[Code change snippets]

————

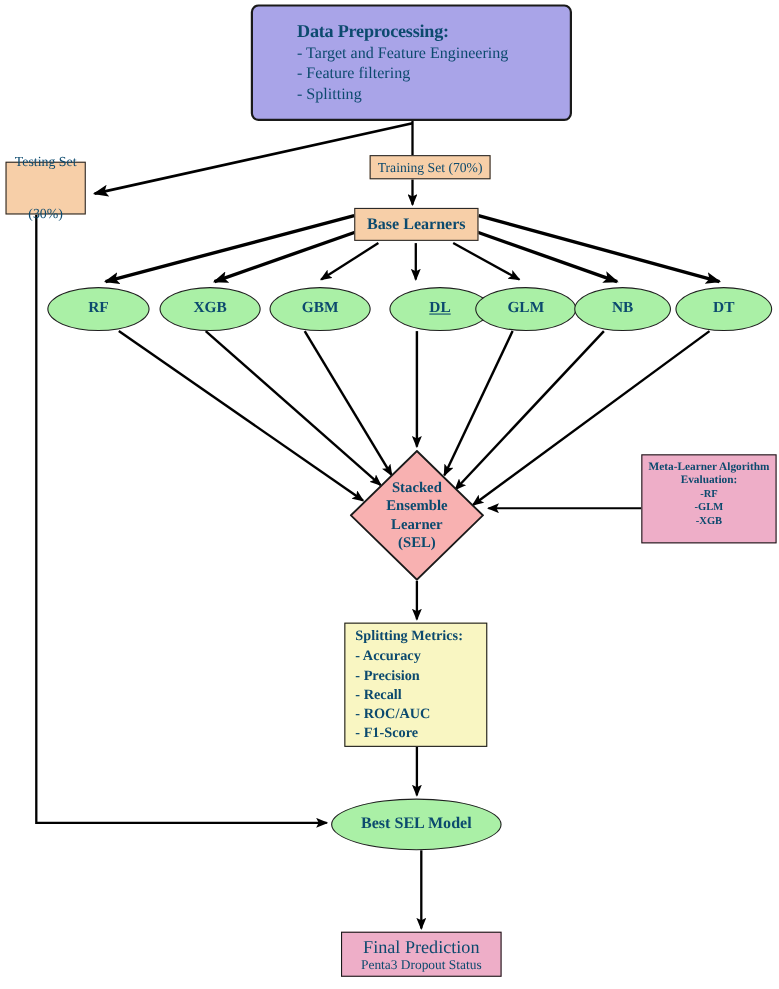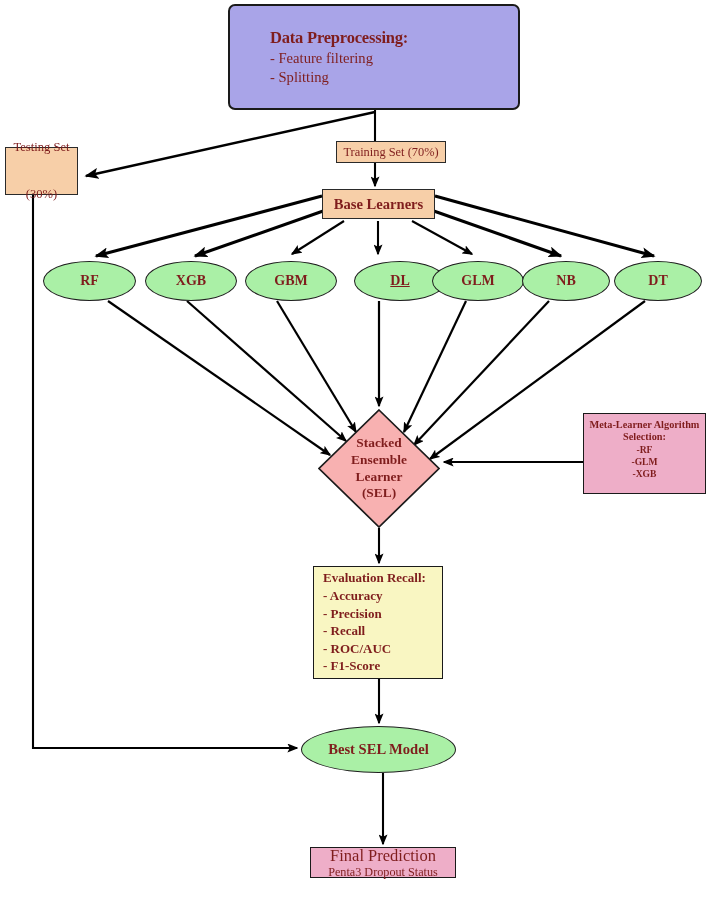--- a/index.html
+++ b/index.html
@@ -16,21 +16,21 @@
     width: 708px; height: 899px;
   }
   .node {
     position: absolute;
     box-sizing: border-box;
     display: flex;
     flex-direction: column;
     align-items: center;
     justify-content: center;
     text-align: center;
-    color: #7f1d1d;
+    color: #0c4a6e;
     z-index: 5;
   }
   .rect {
     border: 1.4px solid #2a2a2a;
   }
 
   
   #preprocess {
     left: 228px; top: 4px; width: 292px; height: 106px;
     background: #a9a4e8;
@@ -133,21 +133,21 @@
   #best-sel {
     left: 301px; top: 726px; width: 155px; height: 47px;
     background: #aaf0a6;
     border: 1.4px solid #1f1f1f;
     border-radius: 50%;
     font-size: 14.6px; font-weight: 700;
   }
 
   
   #final-prediction {
-    left: 310px; top: 847px; width: 146px; height: 31px;
+    left: 310px; top: 847px; width: 146px; height: 41px;
     background: #eeaec8;
     border: 1.6px solid #1a1a1a;
   }
   #final-prediction .fp-title {
     font-size: 16.5px; line-height: 19px;
   }
   #final-prediction .fp-sub {
     font-size: 12.2px; font-weight: 400; line-height: 15px;
   }
 </style>
@@ -210,20 +210,21 @@
     <path d="M33,195 L33,748 L297,748" stroke="#000" stroke-width="2.1" fill="none" marker-end="url(#ah)"></path>
   </g>
 
   <g>
     <path d="M383,773 L383,844" stroke="#000" stroke-width="2.1" fill="none" marker-end="url(#ah)"></path>
   </g>
 </svg>
 
 <div class="node rect" id="preprocess">
   <div class="title">Data Preprocessing:</div>
+  <div class="li">- Target and Feature Engineering</div>
   <div class="li">- Feature filtering</div>
   <div class="li">- Splitting</div>
 </div>
 
 <div class="node rect" id="testing-set">
   <div>Testing Set</div>
   <div>(30%)</div>
 </div>
 
 <div class="node rect" id="training-set">
@@ -263,28 +264,28 @@
   <div class="sel-label">
     <div>Stacked</div>
     <div>Ensemble</div>
     <div>Learner</div>
     <div>(SEL)</div>
   </div>
 </div>
 
 <div class="node" id="meta-learner">
   <div class="mtitle">Meta-Learner Algorithm</div>
-  <div class="mtitle">Selection:</div>
+  <div class="mtitle">Evaluation:</div>
   <div class="mitem">-RF</div>
   <div class="mitem">-GLM</div>
   <div class="mitem">-XGB</div>
 </div>
 
 <div class="node" id="eval-metrics">
-  <div class="etitle">Evaluation Recall:</div>
+  <div class="etitle">Splitting Metrics:</div>
   <div class="eli">- Accuracy</div>
   <div class="eli">- Precision</div>
   <div class="eli">- Recall</div>
   <div class="eli">-  ROC/AUC</div>
   <div class="eli">- F1-Score</div>
 </div>
 
 <div class="node" id="best-sel">
   <div>Best SEL Model</div>
 </div>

————

The expected answer is the data retyped exactly, without pictures.

**WRITTEN SOLUTION:**
--- a/index.html
+++ b/index.html
@@ -16,21 +16,21 @@
     width: 708px; height: 899px;
   }
   .node {
     position: absolute;
     box-sizing: border-box;
     display: flex;
     flex-direction: column;
     align-items: center;
     justify-content: center;
     text-align: center;
-    color: #7f1d1d;
+    color: #0c4a6e;
     z-index: 5;
   }
   .rect {
     border: 1.4px solid #2a2a2a;
   }
 
   
   #preprocess {
     left: 228px; top: 4px; width: 292px; height: 106px;
     background: #a9a4e8;
@@ -133,21 +133,21 @@
   #best-sel {
     left: 301px; top: 726px; width: 155px; height: 47px;
     background: #aaf0a6;
     border: 1.4px solid #1f1f1f;
     border-radius: 50%;
     font-size: 14.6px; font-weight: 700;
   }
 
   
   #final-prediction {
-    left: 310px; top: 847px; width: 146px; height: 31px;
+    left: 310px; top: 847px; width: 146px; height: 41px;
     background: #eeaec8;
     border: 1.6px solid #1a1a1a;
   }
   #final-prediction .fp-title {
     font-size: 16.5px; line-height: 19px;
   }
   #final-prediction .fp-sub {
     font-size: 12.2px; font-weight: 400; line-height: 15px;
   }
 </style>
@@ -210,20 +210,21 @@
     <path d="M33,195 L33,748 L297,748" stroke="#000" stroke-width="2.1" fill="none" marker-end="url(#ah)"></path>
   </g>
 
   <g>
     <path d="M383,773 L383,844" stroke="#000" stroke-width="2.1" fill="none" marker-end="url(#ah)"></path>
   </g>
 </svg>
 
 <div class="node rect" id="preprocess">
   <div class="title">Data Preprocessing:</div>
+  <div class="li">- Target and Feature Engineering</div>
   <div class="li">- Feature filtering</div>
   <div class="li">- Splitting</div>
 </div>
 
 <div class="node rect" id="testing-set">
   <div>Testing Set</div>
   <div>(30%)</div>
 </div>
 
 <div class="node rect" id="training-set">
@@ -263,28 +264,28 @@
   <div class="sel-label">
     <div>Stacked</div>
     <div>Ensemble</div>
     <div>Learner</div>
     <div>(SEL)</div>
   </div>
 </div>
 
 <div class="node" id="meta-learner">
   <div class="mtitle">Meta-Learner Algorithm</div>
-  <div class="mtitle">Selection:</div>
+  <div class="mtitle">Evaluation:</div>
   <div class="mitem">-RF</div>
   <div class="mitem">-GLM</div>
   <div class="mitem">-XGB</div>
 </div>
 
 <div class="node" id="eval-metrics">
-  <div class="etitle">Evaluation Recall:</div>
+  <div class="etitle">Splitting Metrics:</div>
   <div class="eli">- Accuracy</div>
   <div class="eli">- Precision</div>
   <div class="eli">- Recall</div>
   <div class="eli">-  ROC/AUC</div>
   <div class="eli">- F1-Score</div>
 </div>
 
 <div class="node" id="best-sel">
   <div>Best SEL Model</div>
 </div>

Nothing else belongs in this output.